Tekstil ve hazır giyim sektörü, 2024'teki büyük istihdam kayıplarının ardından 2025'e de kötü bir başlangıç yaptı. Sosyal Güvenlik Kurumu (SGK) verileri, Ocak ayında sektörde yaşanan işten çıkarmaların boyutunu gözler önüne seriyor. Peki, bu durumun arkasında yatan sebepler neler ve sektör gelecekte neler bekliyor?
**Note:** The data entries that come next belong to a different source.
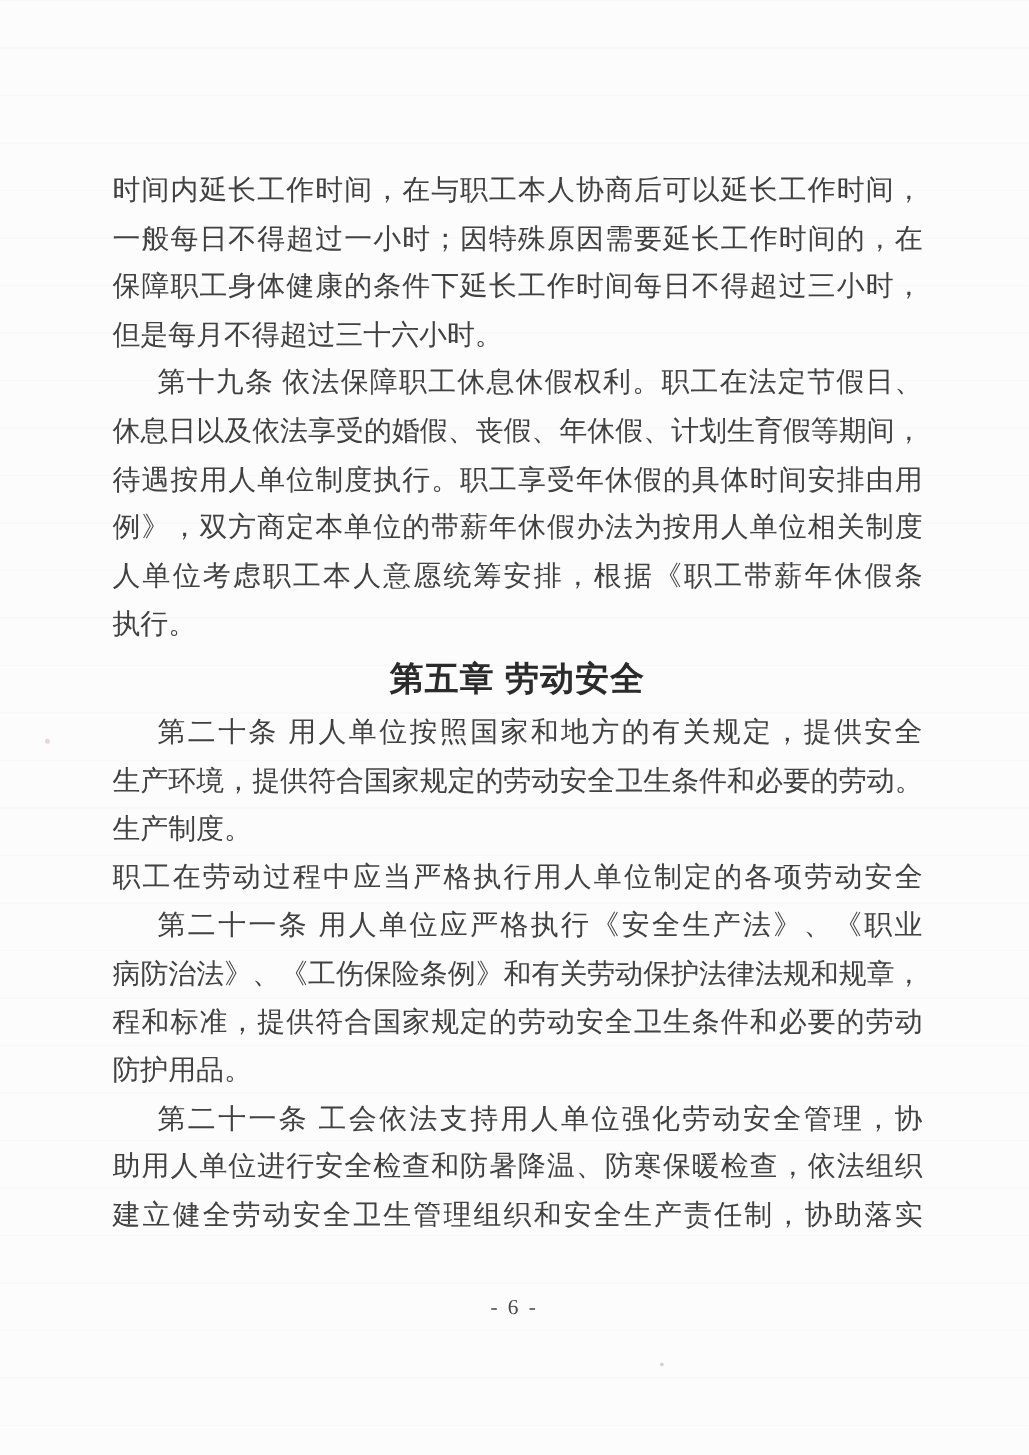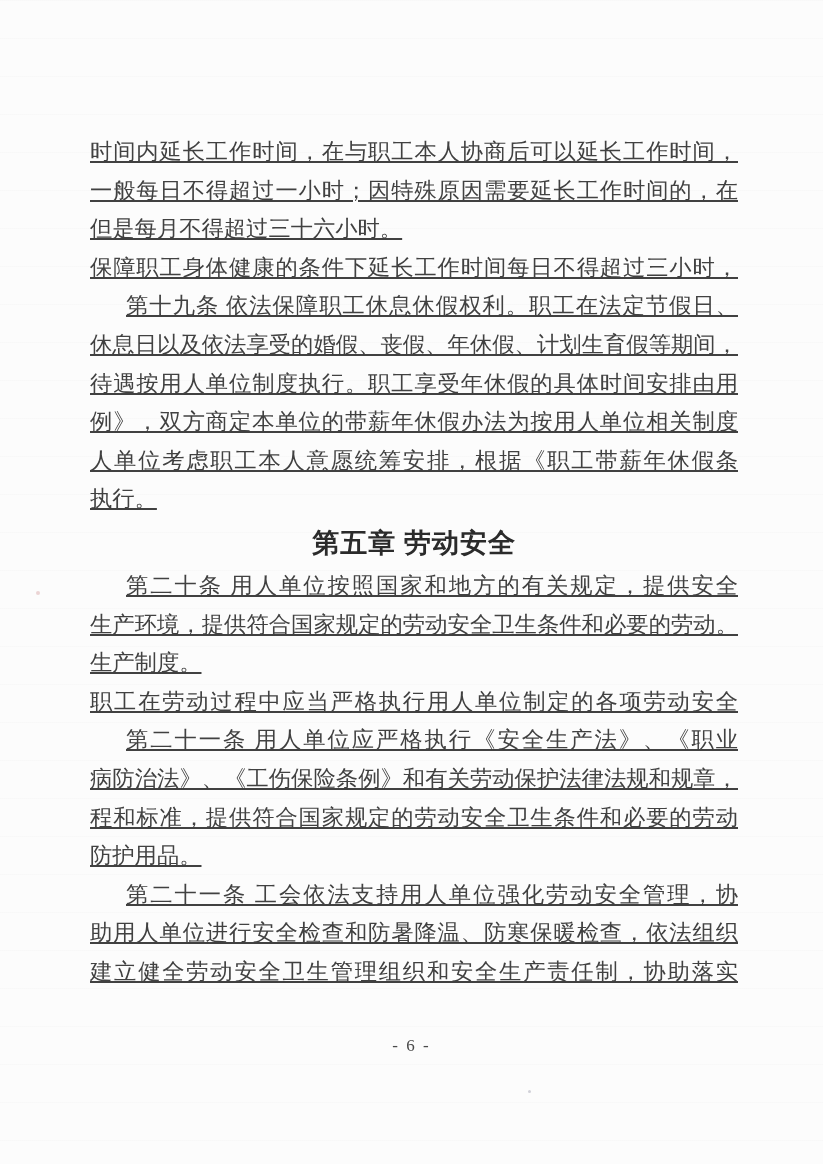--- a/index.html
+++ b/index.html
@@ -28,7 +28,7 @@
     font-size: 22.3px;
     line-height: 38.6px;
   }
-  .para { margin: 0; padding: 0; text-decoration: underline; }
+  .para { margin: 0; padding: 0; }
   .line {
     white-space: nowrap;
     overflow: hidden;

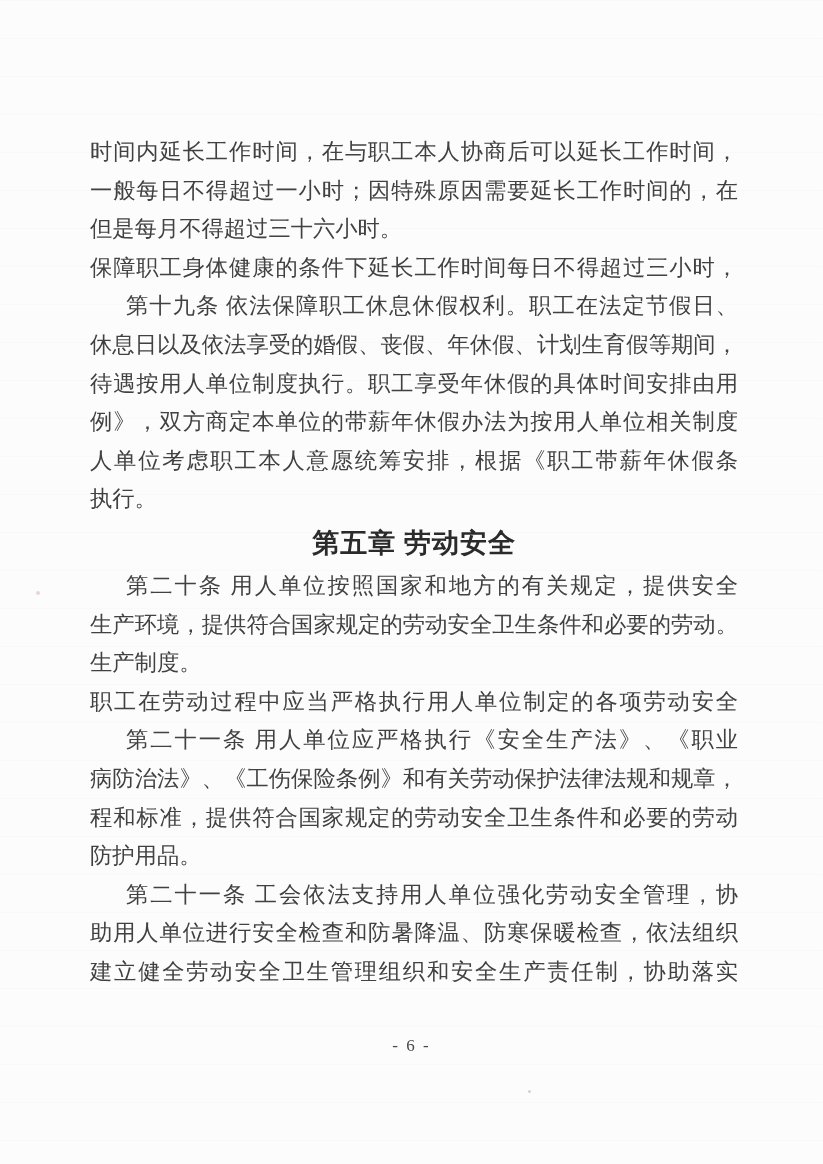--- a/index.html
+++ b/index.html
@@ -71,8 +71,8 @@
     <section class="para">
       <div class="line">时间内延长工作时间，在与职工本人协商后可以延长工作时间，</div>
       <div class="line">一般每日不得超过一小时；因特殊原因需要延长工作时间的，在</div>
+      <div class="line">保障职工身体健康的条件下延长工作时间每日不得超过三小时，</div>
       <div class="line last">但是每月不得超过三十六小时。</div>
-      <div class="line">保障职工身体健康的条件下延长工作时间每日不得超过三小时，</div>
     </section>
 
     <section class="para">

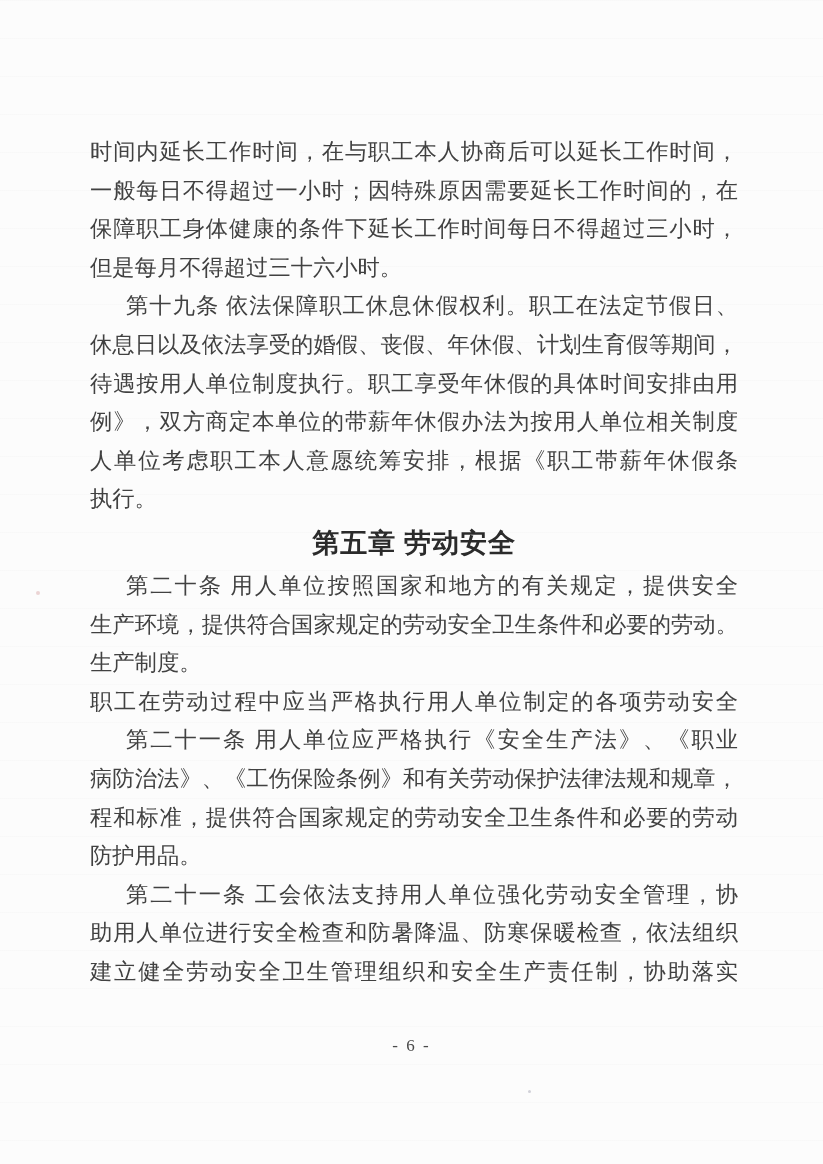--- a/index.html
+++ b/index.html
@@ -38,7 +38,7 @@
   .line.last { text-align-last: left; }
   .line.indent { text-indent: 36px; }
   .heading {
-    font-family: Liberation Serif, serif;
+    font-family: Liberation Sans, sans-serif;
     font-weight: 700;
     font-size: 27px;
     color: #2b2b2b;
Tekstil ve Giyimde Şok Edici İşsizlik Rakamları
SGK'nın açıkladığı verilere göre, sadece Ocak ayında tekstil ve hazır giyim sektöründe tam 14 bin 715 kişi işsiz kaldı. Bu rakam, sektörün içinde bulunduğu zor durumu açıkça gösteriyor. 2024 yılını yaklaşık 65 bin kişilik istihdam kaybıyla kapatan sektör, bu düşüşle birlikte son 13 ayda toplamda yaklaşık 80 bin kişiyi işten çıkarmak zorunda kaldı.
Bu Düşüşün Nedenleri Neler Olabilir?
Tekstil sektöründeki bu ani düşüşün birçok nedeni olabilir. Bunlardan bazıları şunlardır:
- Küresel Ekonomik Belirsizlikler: Dünya genelindeki ekonomik dalgalanmalar, tüketici harcamalarını azaltarak talebi düşürebilir.
- Rekabetin Artması: Özellikle Uzak Doğu ülkelerinden gelen ucuz tekstil ürünleri, yerli üreticileri zor durumda bırakabilir.
- Hammadde Fiyatlarındaki Artış: Pamuk, iplik gibi temel hammaddelerin fiyatlarındaki yükseliş, üretim maliyetlerini artırabilir.
- Döviz Kurlarındaki Dalgalanmalar: İhracat ve ithalat dengesini bozarak sektörün rekabet gücünü azaltabilir.
- Teknolojik Dönüşüm: Otomasyon ve dijitalleşme, bazı iş kollarında istihdamı azaltabilir.
Sektör Temsilcileri Ne Diyor?
Sektör temsilcileri, bu durumun sürdürülebilir olmadığını ve acil önlemler alınması gerektiğini vurguluyorlar. Devletin vergi indirimleri, kredi destekleri ve ihracat teşvikleri gibi adımlarla sektöre destek olması gerektiği belirtiliyor. Ayrıca, nitelikli işgücünün yetiştirilmesi ve teknolojik altyapının güçlendirilmesi de sektörün geleceği için kritik öneme sahip.
Tekstil ve hazır giyim sektöründeki bu olumsuz tablo, sadece işsizlik rakamlarıyla sınırlı kalmıyor. Sektördeki daralma, tedarik zincirindeki diğer işletmeleri de olumsuz etkileyebilir ve genel ekonomik büyümeyi yavaşlatabilir. Bu nedenle, hükümetin ve sektör temsilcilerinin işbirliği yaparak kalıcı çözümler üretmesi büyük önem taşıyor.